## [Records for the task]
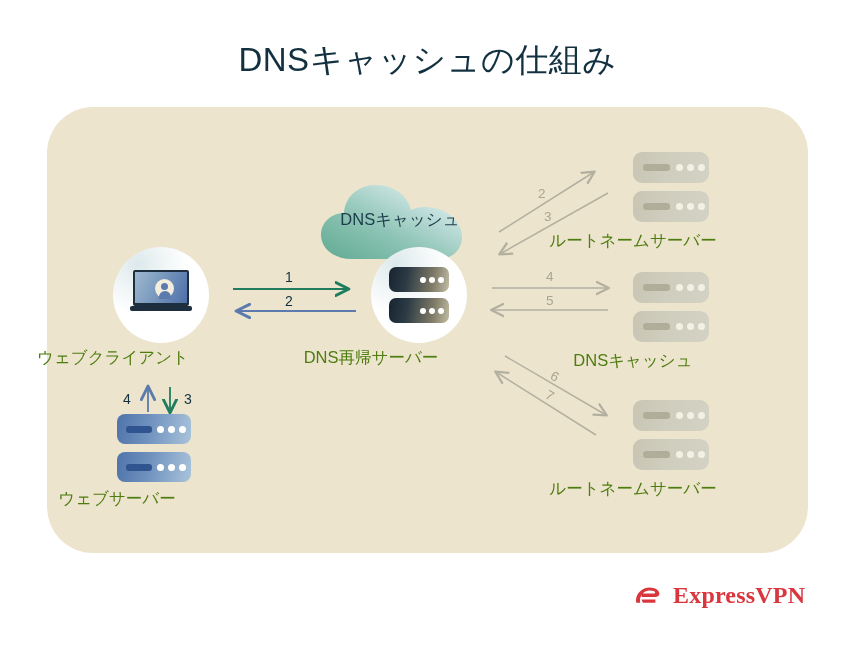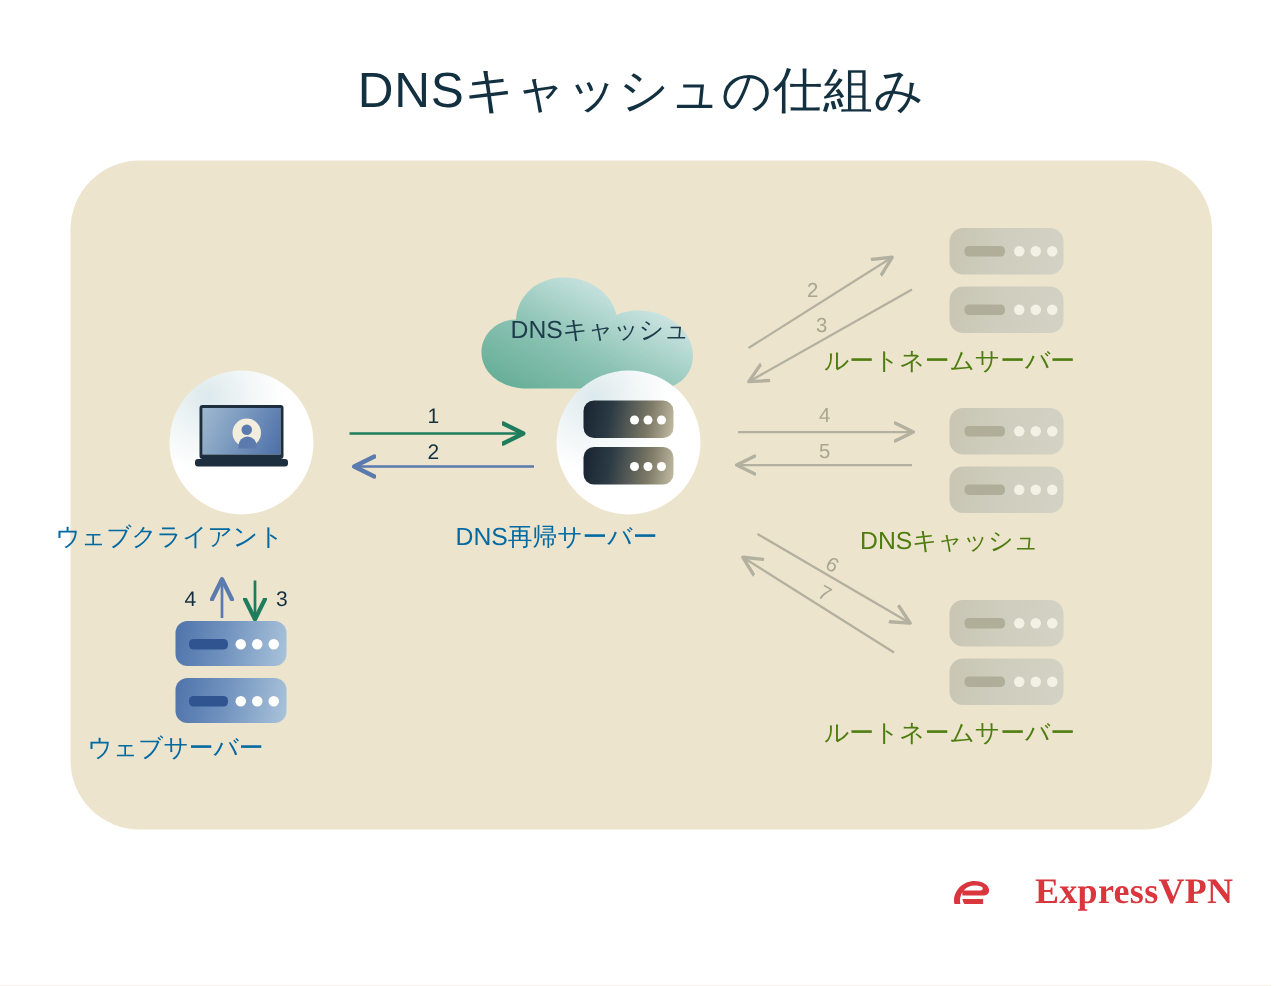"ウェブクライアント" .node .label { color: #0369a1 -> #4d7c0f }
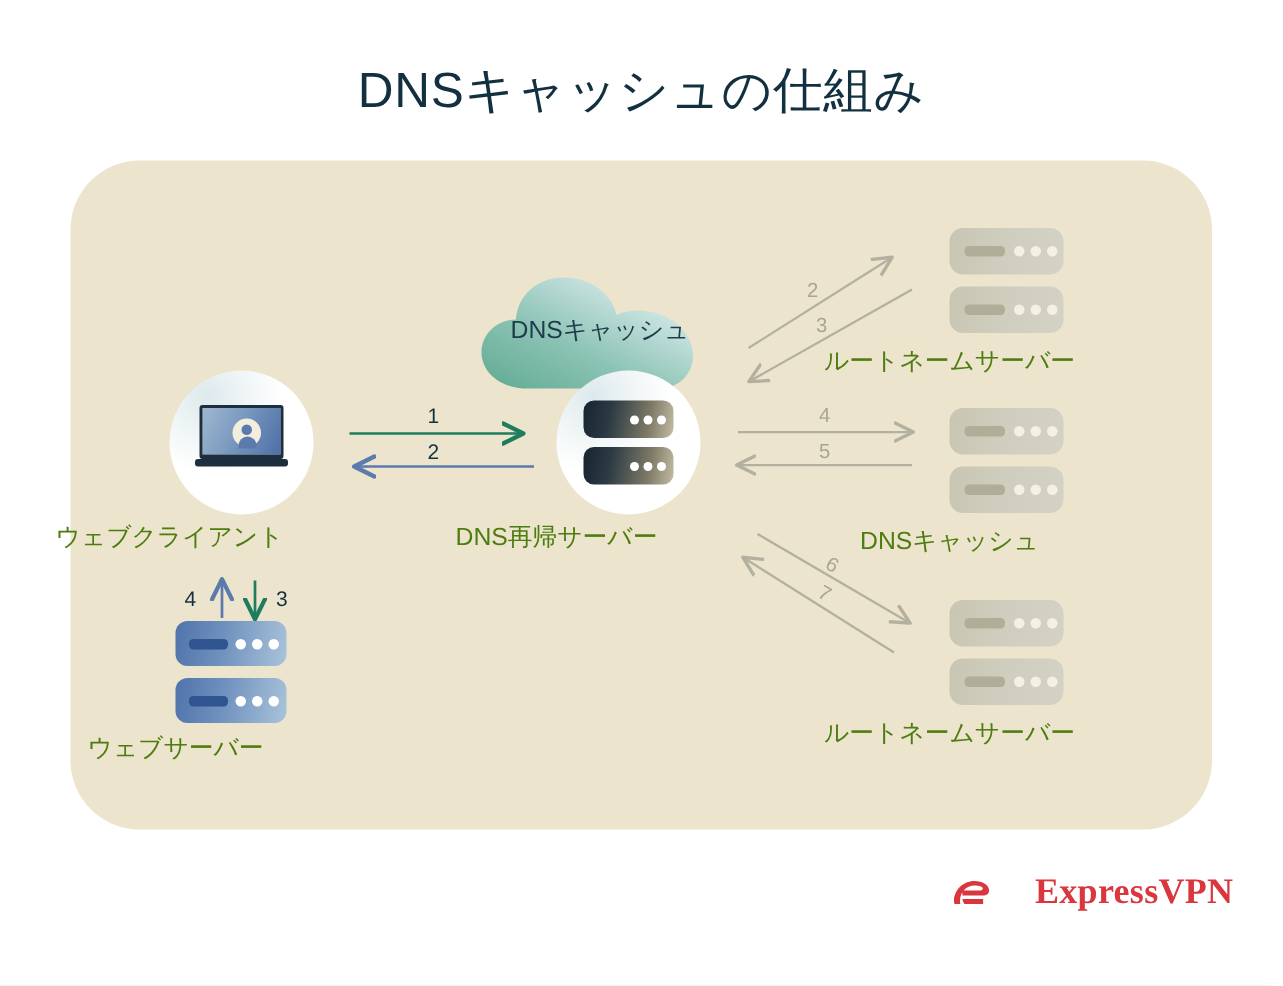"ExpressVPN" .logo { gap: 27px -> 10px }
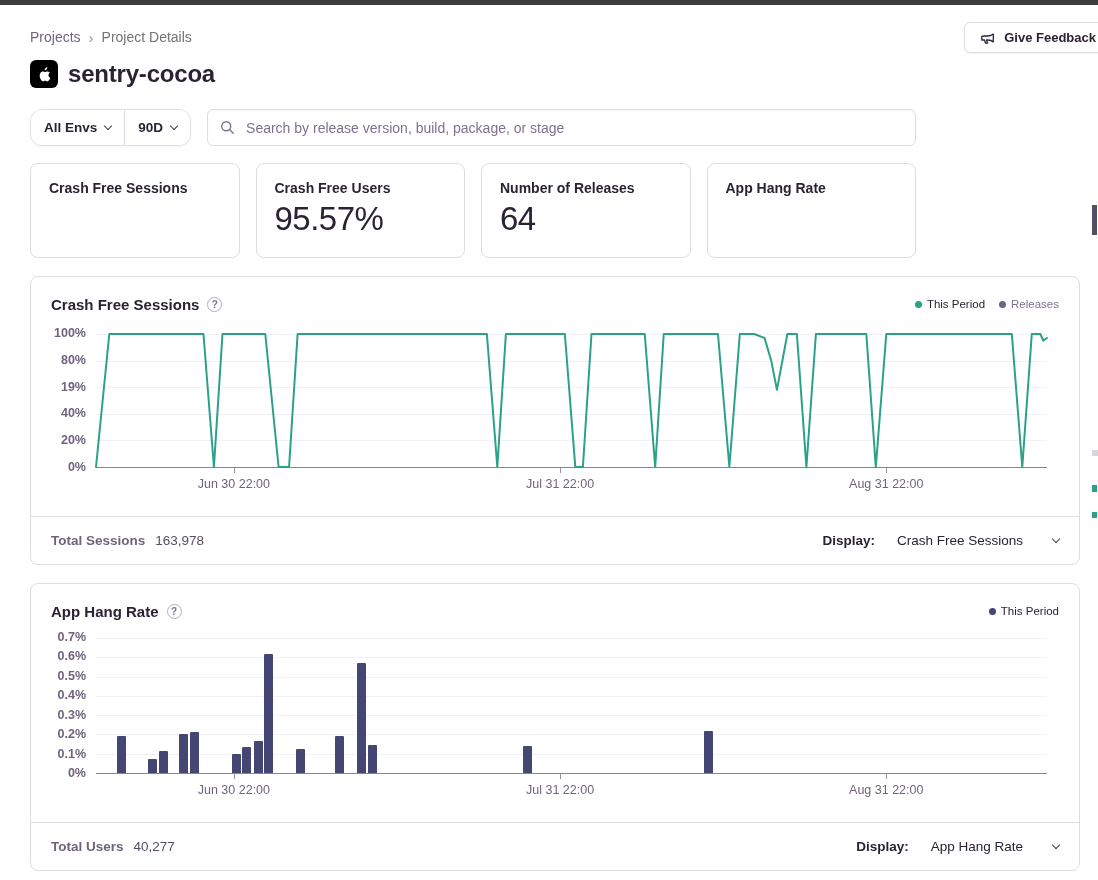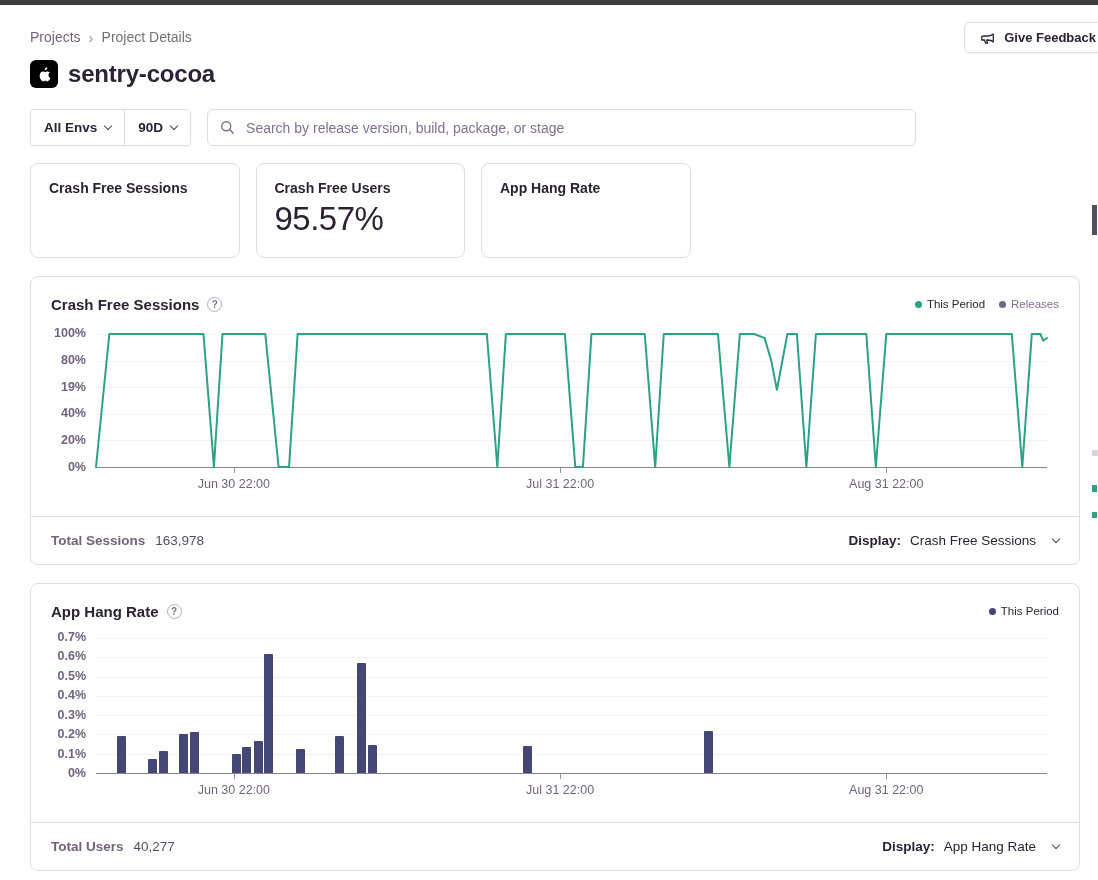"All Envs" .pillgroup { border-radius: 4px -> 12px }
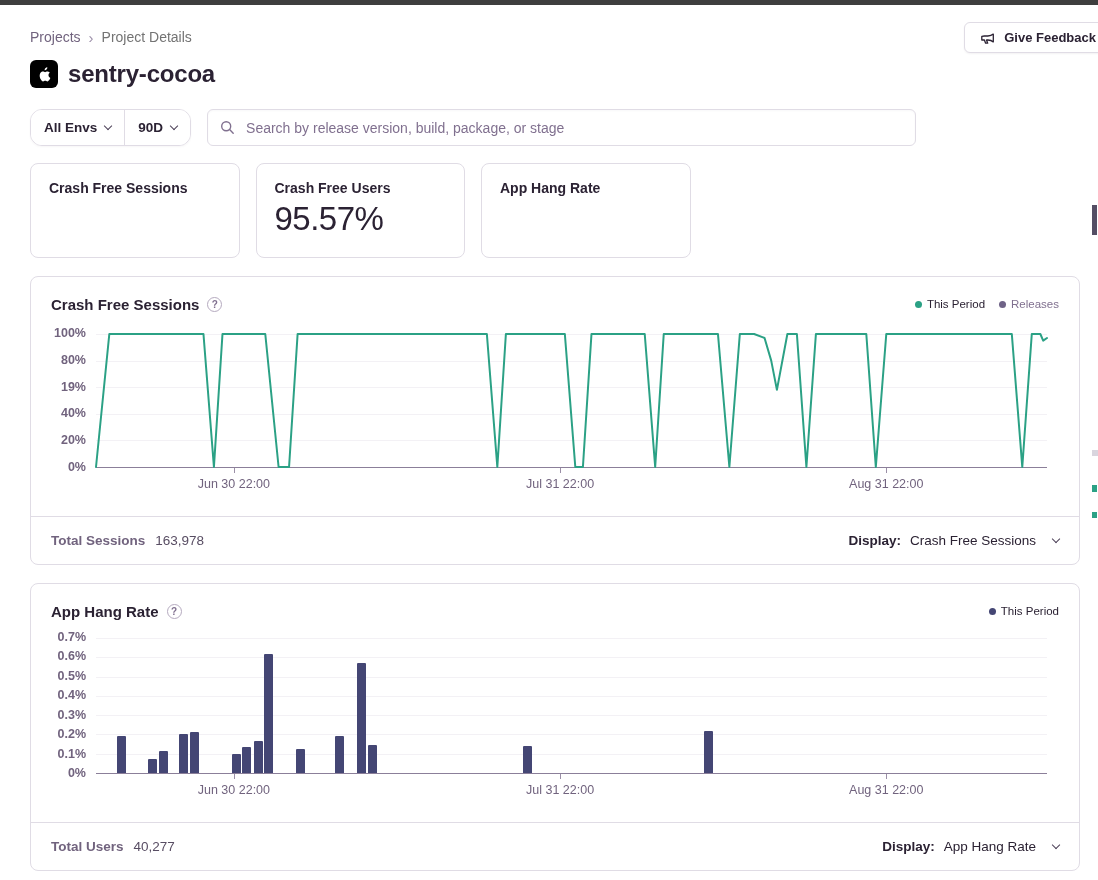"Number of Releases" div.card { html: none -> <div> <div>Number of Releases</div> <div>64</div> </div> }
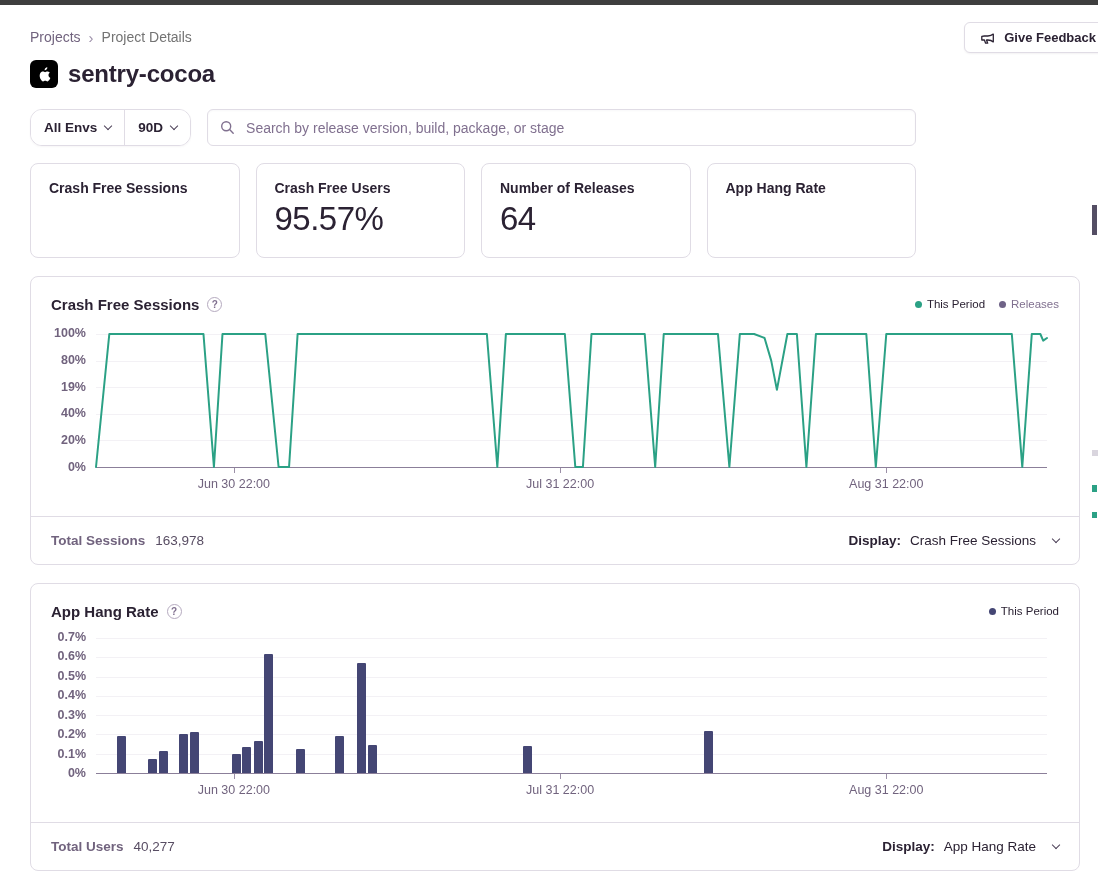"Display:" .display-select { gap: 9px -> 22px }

## [Exercise brief]
Omit the pictures and write out the remaining data exactly.

## [Result of this exercise]
"ウェブクライアント" .node .label { color: #0369a1 -> #4d7c0f }
"ExpressVPN" .logo { gap: 27px -> 10px }
"All Envs" .pillgroup { border-radius: 4px -> 12px }
"Number of Releases" div.card { html: none -> <div> <div>Number of Releases</div> <div>64</div> </div> }
"Display:" .display-select { gap: 9px -> 22px }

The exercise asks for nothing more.